By now you must be tired of reading about the wedding, now almost a week old. But I thought I would add one more post to say something about the guests. As I wrote earlier, even before the wedding began a series of seats had been placed adjacent to the red carpet for the kids to occupy, giving them unobstructed views; everyone else crowded in behind, catching as much of the action as they could. As the photo shows, quite a few kids attended, but perhaps none so cute and excited as Chen Yue, a niece, I guess you could say, of Xian Na, and her little friend, both of whom accompanied us on a walk up the nearby hill where they collected some flowers for the bride. During the ceremony, too, Chen Yue stayed close to the action, and enjoyed checking out the digital photos I was trying to take of the ceremony. But she was far from the youngest to attend, as several babies arrived, saddled onto their mothers' backs in a wrapped, warm basket.
At the opposite end of the age spectrum were some older locals who arrived to attend yet another in what must have been a lifetime of village weddings.

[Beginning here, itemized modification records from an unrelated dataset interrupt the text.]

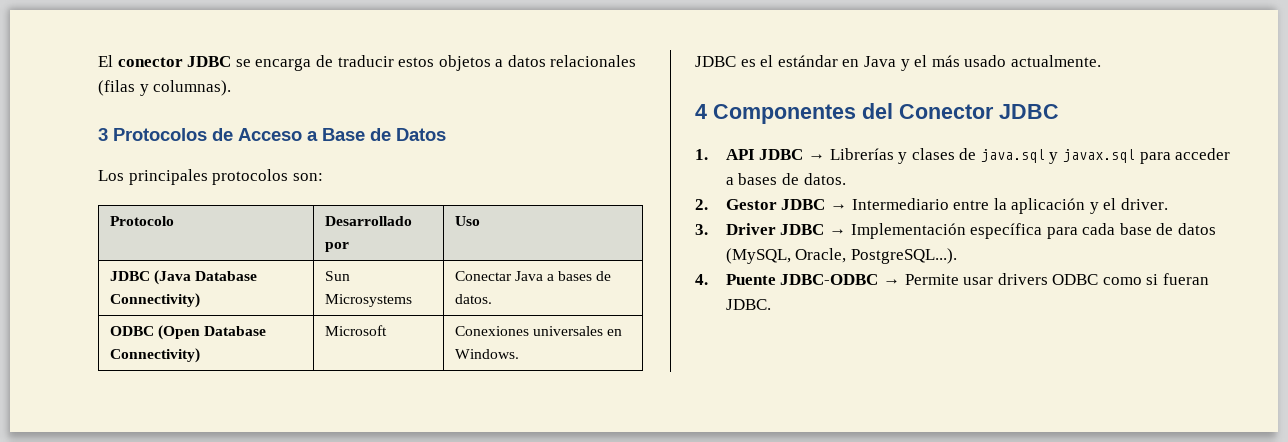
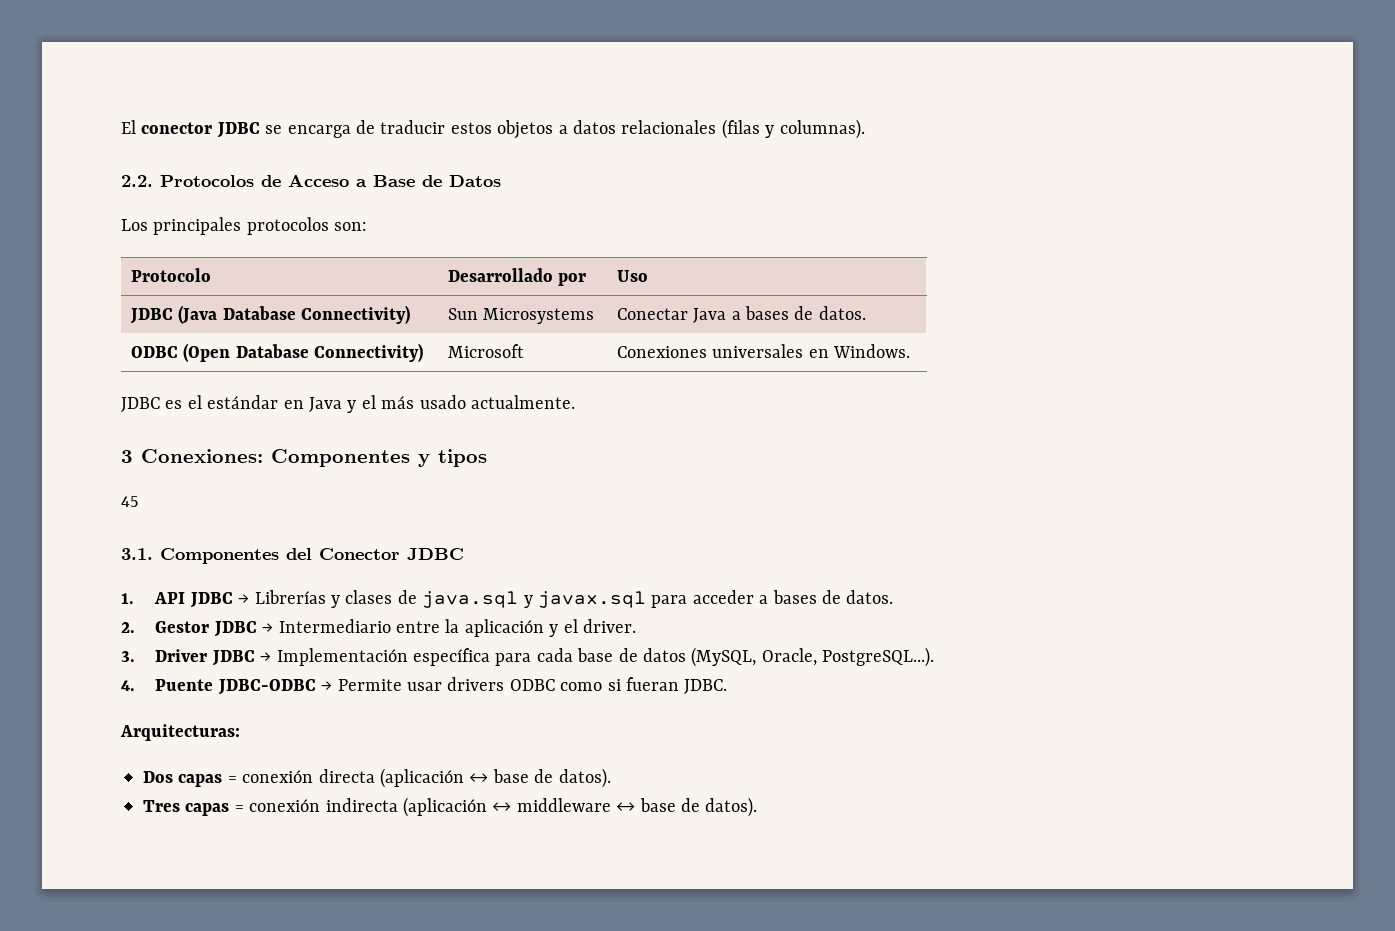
- 3 Protocolos de Acceso a Base de Datos
+ 2.2. Protocolos de Acceso a Base de Datos
- 4 Componentes del Conector JDBC
+ 3 Conexiones: Componentes y tipos
+ 45
+ 3.1. Componentes del Conector JDBC
+ Arquitecturas:
+ Dos capas = conexión directa (aplicación ↔ base de datos).
+ Tres capas = conexión indirecta (aplicación ↔ middleware ↔ base de datos).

Of course, there were visitors in attendance, too. Several of Xian Na's classmates from Chongqing Technical University (who also were once students of Andrew's at the University) came and helped, and Aaron, the master of ceremonies, had long been a friend and colleague of Andrew's at Chongqing Technical University.
And then too, there were the parents, who here posed with the bride and groom, nicely illustrating how the wedding brought together two families. Next to me is Tang Xiao Min, Xian Na's mother, and next to Jill is Xian Na's father, Xian Si Zhong.